FOR IMMEDIATE RELEASE:
February 11, 2019
Senior Communications Officer
2019 Awards mark the first time all recipients are women, and award amount increases to $250,000 each
SAN FRANCISCO (February 11, 2019) — The James Irvine Foundation today announced the recipients of its 2019 Leadership Awards, recognizing leaders at five organizations for advancing solutions to some of the most critical challenges facing California: homelessness, youth development, health care, and aging. For the first time in its 14-year history, the Award recipients are all women.
Each year, The James Irvine Foundation Leadership Awards recognize innovative, effective leaders whose breakthrough solutions to critical state challenges improve people’s lives, create opportunity, and contribute to a better California. The Foundation provides each recipient’s organization with a grant (now increased to $250‚000 each) to support work that benefits the people of California and merits expansion, replication, or policy support. Irvine also helps recipients share their approaches with policymakers and practitioners.
The 2019 award recipients (see more information below) are:
“We are heartened and inspired by the work of these innovative Californians,” said Don Howard, President and Chief Executive Officer of The James Irvine Foundation. “California’s challenges can sometimes seem insurmountable, so it’s an honor to celebrate these exemplary leaders and elevate the solutions that are improving lives across the state.”
Howard and representatives of the Foundation will join California policymakers, Leadership Award recipient alumni, and others to honor the award recipients at a reception in Sacramento on February 11. Photos and video of the recipients are available here.
For example, later today California State Senator Scott Wiener will make remarks at one of the Sacramento events where award recipients will be recognized.
“I applaud the James Irvine Foundation for recognizing innovative leaders making an impact in my district and throughout the state,” said Senator Wiener. “The 2019 Leadership Award recipients are creating better opportunities and outcomes for Californians across our state, and we can all find inspiration and lessons in their approaches.”
The Irvine Foundation has honored more than 90 Californians with Leadership Awards since the program began in 2006. Award recipients are chosen by an independent selection committee that reviews nominations based on several criteria, including the significance, effectiveness, and innovation of the leader’s work.

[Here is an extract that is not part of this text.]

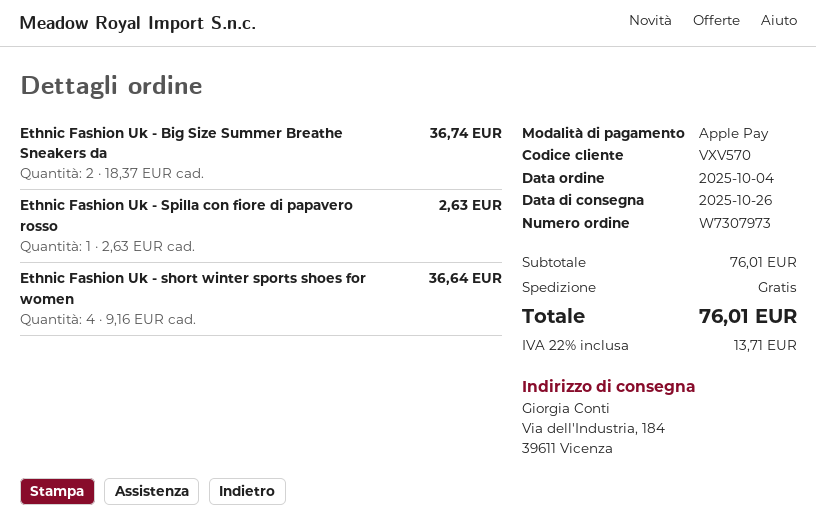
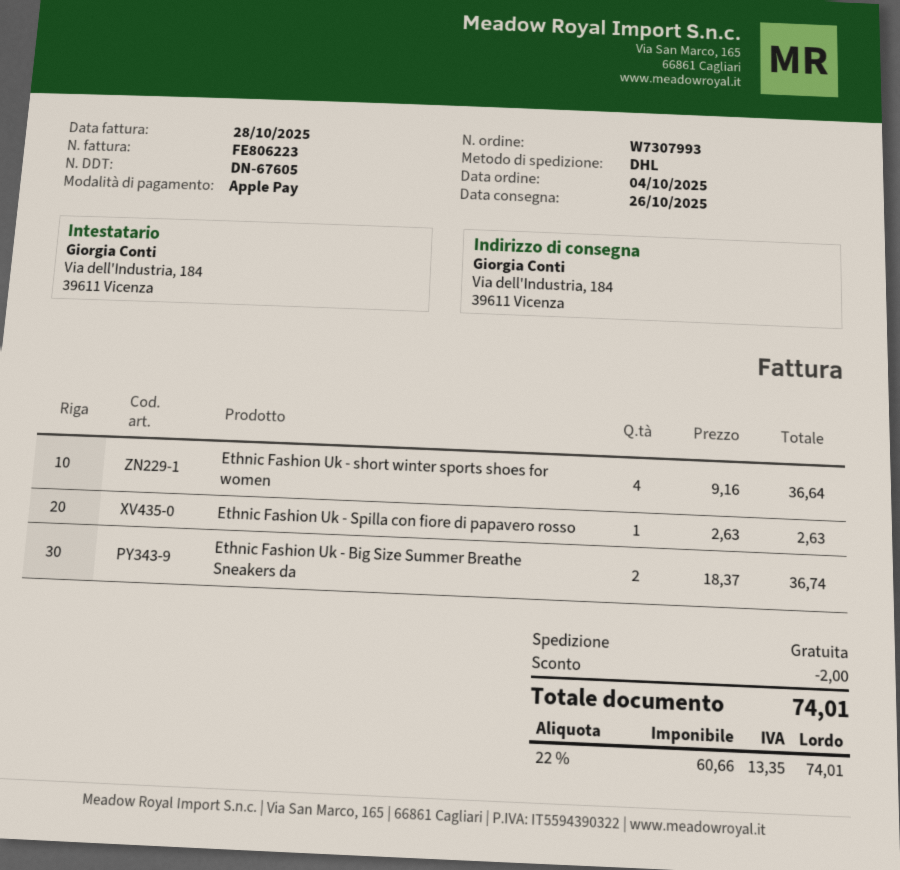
order number: W7307973 -> W7307993
discount: none -> 2.00
tax: 22% = 13.71 -> 22% = 13.35
total: 76.01 -> 74.01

More detail about the work of this year’s recipients is below. To learn more, please visit: www.irvine.org/leadership.
Sherilyn Adams, Larkin Street Youth Services
Raised in public housing, Sherilyn Adams was impacted by family violence, mental illness, and substance abuse from an early age. Her experiences drove her passion to end homelessness. Now at Larkin Street Youth Services, Adams is committed to ensuring that youth’s voices are heard and that lawmakers understand the unique needs of youth experiencing homelessness in San Francisco and across the state. The nonprofit offers comprehensive support systems (drop-in services, emergency shelter, transitional housing) and youth leadership development. Larkin Street has served more than 75,000 youth and provides two-thirds of all available housing for youth homeless in San Francisco. More than 80 percent of young people who complete their programs exit to stable housing, and nearly 90 percent were employed or enrolled in higher education.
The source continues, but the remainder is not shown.